Des romantiques synthétiques Crasher jusqu’à Priors, dernier coup de poing garage de la soirée avant de poursuivre les festivités dans les bureaux de Mothland situés aux portes de Rosemont, tous entretiennent une communauté DIY à la liberté créatrice, soudée par une certaine idée de la débrouille et du cycle court, un amour inconditionnel pour les décibels des marges et davantage pour les fringues noires.
Gagnants des derniers instants
Le samedi, ultime journée marquée par la victoire des Canadiens de Montréal à domicile face à l’équipe de hockey sur glace de Philadelphie en tirs de barrage, il faut se rendre au Club Soda, dans le quartier des spectacles, où les jeunes Montréalais adeptes du microdosage de psilocybes se sont donnés rendez-vous. C’est ici que l’on retrouve Étienne Côté, croisé récemment sur les routes de France en première partie de Clara Luciani, avec son projet pop-folk LUMIÈRE (là encore, Naomie de Lorimier aperçue dans les chœurs). En guise de démonstration de force finale, le blondinet s’empare aussi de la batterie du supergroupe Bon Enfant pour une grand-messe haute en couleur, à grand renfort de pédales wah-wah et de groove psychédélique sous influence Khruangbin.
Histoire de faire nos adieux au Mile-End, on décide après coup d’aller repousser la porte du Ministère pour une dernière salve de guitares avec Ducks Ltd. Devant la propension du groupe de Toronto à tricoter des sonorités jungle pop, il n’est pas étonnant de voir une fois de plus Jonathan Robert/Personne et le reste de Corridor, quasi au grand complet, s’octroyer une pause nocturne dans les rangs. La bande vient en effet de commencer à enregistrer leur 4e album dans un studio des environs.
Au lendemain, alors que l’A-320 du retour peine à se mettre en mouvement sur le tarmac de Montréal-Trudeau, on se repasse dans les oreilles Dimanche Soir d’Hubert Lenoir, morceau de circonstance pour amplifier déjà la nostalgie d’une semaine groggy. “Des phénomènes comme Hubert, on n’en rencontre qu’un tous les vingt ans ici”, nous avait confié le co-fondateur du label Bonbonbon.

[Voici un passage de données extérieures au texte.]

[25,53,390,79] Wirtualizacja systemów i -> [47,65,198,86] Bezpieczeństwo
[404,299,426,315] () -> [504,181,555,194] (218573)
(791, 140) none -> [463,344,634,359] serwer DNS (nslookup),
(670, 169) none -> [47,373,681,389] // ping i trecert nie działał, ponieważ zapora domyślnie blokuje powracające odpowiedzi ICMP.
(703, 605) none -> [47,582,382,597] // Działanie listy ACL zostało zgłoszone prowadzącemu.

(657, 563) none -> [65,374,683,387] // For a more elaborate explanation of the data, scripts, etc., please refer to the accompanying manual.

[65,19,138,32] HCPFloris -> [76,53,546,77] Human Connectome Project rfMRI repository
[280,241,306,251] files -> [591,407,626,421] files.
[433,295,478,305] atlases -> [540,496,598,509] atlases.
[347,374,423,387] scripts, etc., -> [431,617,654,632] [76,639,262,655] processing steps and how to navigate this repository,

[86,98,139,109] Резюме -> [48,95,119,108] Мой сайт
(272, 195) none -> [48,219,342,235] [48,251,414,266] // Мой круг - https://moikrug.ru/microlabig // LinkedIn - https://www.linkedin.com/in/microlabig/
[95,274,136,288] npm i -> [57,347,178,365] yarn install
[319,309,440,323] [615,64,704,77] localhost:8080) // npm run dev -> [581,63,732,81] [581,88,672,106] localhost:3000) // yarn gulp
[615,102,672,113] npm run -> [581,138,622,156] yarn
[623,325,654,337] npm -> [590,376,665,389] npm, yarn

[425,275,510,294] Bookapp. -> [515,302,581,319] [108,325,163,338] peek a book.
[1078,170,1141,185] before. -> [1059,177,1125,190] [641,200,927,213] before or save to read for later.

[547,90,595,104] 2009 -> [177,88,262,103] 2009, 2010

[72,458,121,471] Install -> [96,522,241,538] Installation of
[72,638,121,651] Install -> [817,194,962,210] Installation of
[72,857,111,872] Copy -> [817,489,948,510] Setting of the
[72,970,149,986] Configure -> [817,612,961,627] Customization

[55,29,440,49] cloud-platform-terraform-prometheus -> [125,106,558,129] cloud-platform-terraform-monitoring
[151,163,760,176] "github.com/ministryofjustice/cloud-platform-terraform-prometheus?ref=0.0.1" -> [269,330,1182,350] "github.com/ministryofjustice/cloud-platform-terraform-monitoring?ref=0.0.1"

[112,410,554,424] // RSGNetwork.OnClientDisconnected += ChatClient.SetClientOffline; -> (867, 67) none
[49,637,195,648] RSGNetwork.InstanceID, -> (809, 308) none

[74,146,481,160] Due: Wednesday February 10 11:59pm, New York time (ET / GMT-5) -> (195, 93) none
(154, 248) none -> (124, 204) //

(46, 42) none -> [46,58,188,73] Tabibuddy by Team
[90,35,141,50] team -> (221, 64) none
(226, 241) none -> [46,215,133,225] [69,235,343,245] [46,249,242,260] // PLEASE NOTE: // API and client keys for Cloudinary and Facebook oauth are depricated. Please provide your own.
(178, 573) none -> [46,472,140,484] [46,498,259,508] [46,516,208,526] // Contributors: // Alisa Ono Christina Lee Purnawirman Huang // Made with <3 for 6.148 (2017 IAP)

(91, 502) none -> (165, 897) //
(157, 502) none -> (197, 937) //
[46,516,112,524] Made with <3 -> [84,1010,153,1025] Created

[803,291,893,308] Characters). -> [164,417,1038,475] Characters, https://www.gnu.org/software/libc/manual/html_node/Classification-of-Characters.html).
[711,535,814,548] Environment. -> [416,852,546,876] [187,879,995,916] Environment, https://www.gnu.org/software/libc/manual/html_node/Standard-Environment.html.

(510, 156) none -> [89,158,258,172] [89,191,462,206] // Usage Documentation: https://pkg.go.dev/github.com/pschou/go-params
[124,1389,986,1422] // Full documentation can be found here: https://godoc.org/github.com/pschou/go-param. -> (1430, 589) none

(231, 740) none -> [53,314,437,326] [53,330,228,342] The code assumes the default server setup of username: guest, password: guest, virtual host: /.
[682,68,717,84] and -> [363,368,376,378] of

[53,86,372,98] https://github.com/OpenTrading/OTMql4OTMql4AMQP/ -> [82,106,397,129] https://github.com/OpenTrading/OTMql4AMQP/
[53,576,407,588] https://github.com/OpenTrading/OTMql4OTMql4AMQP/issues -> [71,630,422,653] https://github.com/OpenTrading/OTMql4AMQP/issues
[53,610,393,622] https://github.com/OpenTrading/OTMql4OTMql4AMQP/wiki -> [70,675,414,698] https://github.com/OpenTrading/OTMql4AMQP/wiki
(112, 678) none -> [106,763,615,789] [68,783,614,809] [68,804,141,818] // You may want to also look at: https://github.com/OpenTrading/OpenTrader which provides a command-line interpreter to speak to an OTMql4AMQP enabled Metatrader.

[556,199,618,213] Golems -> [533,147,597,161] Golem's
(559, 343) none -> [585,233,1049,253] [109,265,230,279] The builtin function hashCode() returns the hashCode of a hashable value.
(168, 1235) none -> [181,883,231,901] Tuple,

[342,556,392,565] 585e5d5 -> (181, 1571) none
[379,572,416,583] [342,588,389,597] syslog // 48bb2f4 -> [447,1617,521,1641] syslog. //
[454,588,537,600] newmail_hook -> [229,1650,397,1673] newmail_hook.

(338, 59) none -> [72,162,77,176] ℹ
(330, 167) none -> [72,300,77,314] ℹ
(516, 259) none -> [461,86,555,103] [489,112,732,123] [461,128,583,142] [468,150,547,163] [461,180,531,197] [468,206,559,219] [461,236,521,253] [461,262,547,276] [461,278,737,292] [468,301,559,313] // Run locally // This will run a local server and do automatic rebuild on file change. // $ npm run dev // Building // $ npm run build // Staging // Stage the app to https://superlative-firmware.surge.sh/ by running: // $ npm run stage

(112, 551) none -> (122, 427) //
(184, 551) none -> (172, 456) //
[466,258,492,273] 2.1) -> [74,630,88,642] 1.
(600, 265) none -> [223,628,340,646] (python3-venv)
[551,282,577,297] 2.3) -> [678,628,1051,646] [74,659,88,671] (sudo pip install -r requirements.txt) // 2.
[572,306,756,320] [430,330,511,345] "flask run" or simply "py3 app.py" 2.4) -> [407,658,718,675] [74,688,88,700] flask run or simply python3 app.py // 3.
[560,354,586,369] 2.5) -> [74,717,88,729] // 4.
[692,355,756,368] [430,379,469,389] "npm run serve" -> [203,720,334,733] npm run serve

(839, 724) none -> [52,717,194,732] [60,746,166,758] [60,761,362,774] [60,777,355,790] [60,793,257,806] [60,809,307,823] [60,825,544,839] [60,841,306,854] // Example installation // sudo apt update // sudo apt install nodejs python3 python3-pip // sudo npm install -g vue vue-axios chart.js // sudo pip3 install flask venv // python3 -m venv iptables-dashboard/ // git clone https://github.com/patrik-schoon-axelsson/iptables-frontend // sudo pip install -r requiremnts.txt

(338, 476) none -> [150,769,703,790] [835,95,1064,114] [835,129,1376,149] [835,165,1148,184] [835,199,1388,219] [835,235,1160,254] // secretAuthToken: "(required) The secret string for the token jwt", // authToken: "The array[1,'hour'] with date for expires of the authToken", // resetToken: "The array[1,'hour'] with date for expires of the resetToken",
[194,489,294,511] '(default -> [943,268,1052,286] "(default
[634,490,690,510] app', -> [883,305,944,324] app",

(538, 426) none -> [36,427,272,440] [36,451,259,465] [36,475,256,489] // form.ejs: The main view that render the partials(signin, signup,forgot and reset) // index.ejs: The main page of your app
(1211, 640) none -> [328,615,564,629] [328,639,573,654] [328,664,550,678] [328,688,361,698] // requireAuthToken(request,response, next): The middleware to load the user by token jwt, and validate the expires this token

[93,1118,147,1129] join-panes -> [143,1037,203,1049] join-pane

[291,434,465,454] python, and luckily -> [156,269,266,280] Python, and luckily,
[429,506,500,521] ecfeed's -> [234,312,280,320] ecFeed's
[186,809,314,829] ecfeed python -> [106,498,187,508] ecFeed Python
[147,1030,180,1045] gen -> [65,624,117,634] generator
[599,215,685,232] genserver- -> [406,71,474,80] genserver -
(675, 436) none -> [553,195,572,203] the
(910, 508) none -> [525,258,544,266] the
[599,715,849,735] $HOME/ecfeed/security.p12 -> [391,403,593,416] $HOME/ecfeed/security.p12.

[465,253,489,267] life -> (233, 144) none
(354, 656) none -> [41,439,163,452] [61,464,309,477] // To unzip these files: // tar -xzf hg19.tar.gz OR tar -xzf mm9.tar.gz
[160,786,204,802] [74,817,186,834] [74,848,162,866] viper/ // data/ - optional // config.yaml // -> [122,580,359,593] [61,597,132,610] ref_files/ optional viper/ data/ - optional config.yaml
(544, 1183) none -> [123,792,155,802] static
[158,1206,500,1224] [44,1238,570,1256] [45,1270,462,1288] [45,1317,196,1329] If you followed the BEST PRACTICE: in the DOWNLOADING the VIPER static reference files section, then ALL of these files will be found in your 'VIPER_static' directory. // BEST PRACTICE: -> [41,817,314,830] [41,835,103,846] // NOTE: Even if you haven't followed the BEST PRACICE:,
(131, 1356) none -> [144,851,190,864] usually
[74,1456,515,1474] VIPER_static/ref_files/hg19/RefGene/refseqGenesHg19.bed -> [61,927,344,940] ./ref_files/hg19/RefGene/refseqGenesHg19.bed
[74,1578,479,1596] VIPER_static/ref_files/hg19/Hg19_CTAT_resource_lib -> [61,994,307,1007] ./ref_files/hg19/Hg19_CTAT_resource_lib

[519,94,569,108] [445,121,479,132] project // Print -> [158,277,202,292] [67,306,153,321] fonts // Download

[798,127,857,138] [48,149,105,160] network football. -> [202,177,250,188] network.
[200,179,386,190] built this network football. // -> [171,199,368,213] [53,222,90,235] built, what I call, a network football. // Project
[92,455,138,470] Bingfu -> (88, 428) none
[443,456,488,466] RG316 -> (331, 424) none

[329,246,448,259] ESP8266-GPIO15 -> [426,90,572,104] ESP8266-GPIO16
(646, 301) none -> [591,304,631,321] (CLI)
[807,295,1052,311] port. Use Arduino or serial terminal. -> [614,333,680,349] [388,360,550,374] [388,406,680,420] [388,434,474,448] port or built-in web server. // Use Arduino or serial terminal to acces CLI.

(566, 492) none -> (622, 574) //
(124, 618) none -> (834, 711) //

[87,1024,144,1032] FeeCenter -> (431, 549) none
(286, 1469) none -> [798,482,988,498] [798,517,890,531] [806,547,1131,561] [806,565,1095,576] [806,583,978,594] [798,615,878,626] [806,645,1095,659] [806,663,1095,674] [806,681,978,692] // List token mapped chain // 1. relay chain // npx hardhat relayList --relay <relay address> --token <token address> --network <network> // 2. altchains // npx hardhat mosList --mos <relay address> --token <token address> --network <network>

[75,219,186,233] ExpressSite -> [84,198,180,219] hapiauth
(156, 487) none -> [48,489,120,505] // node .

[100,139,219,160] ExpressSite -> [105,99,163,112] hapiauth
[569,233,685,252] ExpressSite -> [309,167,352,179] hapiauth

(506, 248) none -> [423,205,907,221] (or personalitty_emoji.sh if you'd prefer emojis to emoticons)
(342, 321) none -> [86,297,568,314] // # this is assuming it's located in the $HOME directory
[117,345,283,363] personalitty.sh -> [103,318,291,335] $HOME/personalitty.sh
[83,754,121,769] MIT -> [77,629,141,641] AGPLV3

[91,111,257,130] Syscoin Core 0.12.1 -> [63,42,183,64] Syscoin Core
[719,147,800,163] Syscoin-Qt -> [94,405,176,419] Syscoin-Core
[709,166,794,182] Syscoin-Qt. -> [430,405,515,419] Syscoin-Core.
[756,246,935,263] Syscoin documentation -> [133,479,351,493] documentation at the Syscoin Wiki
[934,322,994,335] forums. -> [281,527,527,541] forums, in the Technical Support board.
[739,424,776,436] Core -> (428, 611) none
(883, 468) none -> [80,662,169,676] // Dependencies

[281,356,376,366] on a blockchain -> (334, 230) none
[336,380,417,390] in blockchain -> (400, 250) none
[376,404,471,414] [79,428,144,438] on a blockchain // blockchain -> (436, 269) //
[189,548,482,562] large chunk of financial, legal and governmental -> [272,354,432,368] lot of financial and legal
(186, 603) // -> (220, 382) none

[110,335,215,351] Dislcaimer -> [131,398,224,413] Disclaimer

En repensant aux dizaines de concerts de ces quatre jours, on se demande alors si l’un·e des artistes programmé·es suivra à son tour la même trajectoire que l’enfant terrible québécois. Dans le meilleur des cas, on pourra dire que tout cela n’avait rien de surprenant. Au pire, la 17e édition du M pour Montréal aura été une belle surprise.